··· Data section

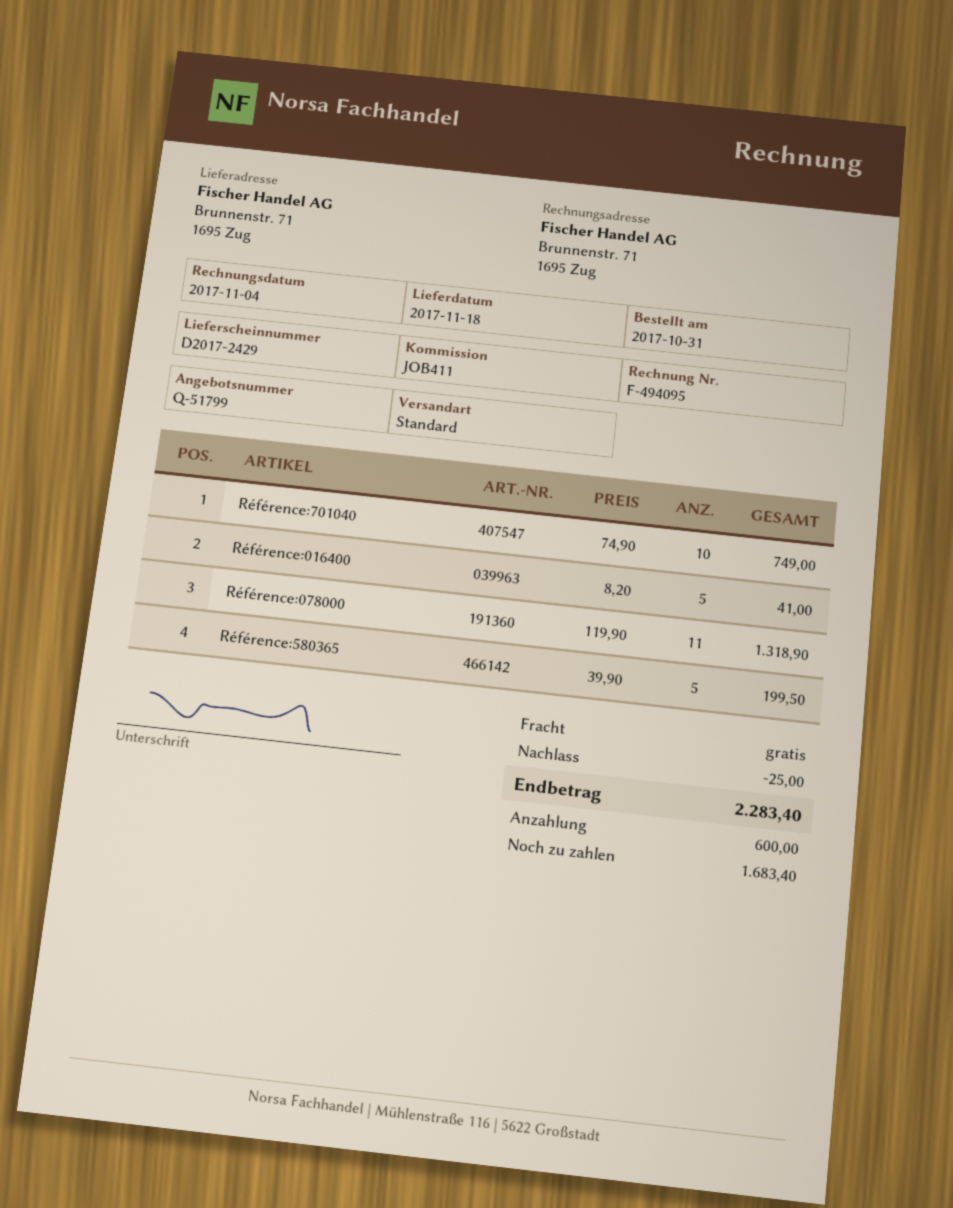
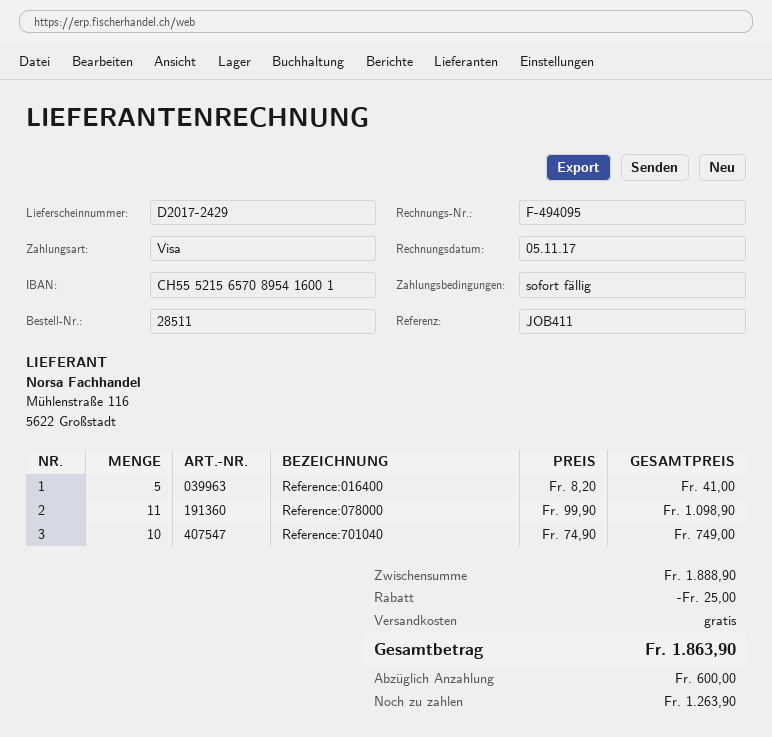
invoice date: 2017-11-04 -> 2017-11-05
Référence:078000: 11 x 119.90 = 1318.90 -> 11 x 99.90 = 1098.90
Référence:580365: 5 x 39.90 = 199.50 -> none
total: 2283.40 -> 1863.90
balance: 1683.40 -> 1263.90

······

What to do
Your task is to write out, exactly, the line that contains "Référence:078000: 11 x" and each line after it to the end of the data, with no other lines.

Completed task
Référence:078000: 11 x 119.90 = 1318.90 -> 11 x 99.90 = 1098.90
Référence:580365: 5 x 39.90 = 199.50 -> none
total: 2283.40 -> 1863.90
balance: 1683.40 -> 1263.90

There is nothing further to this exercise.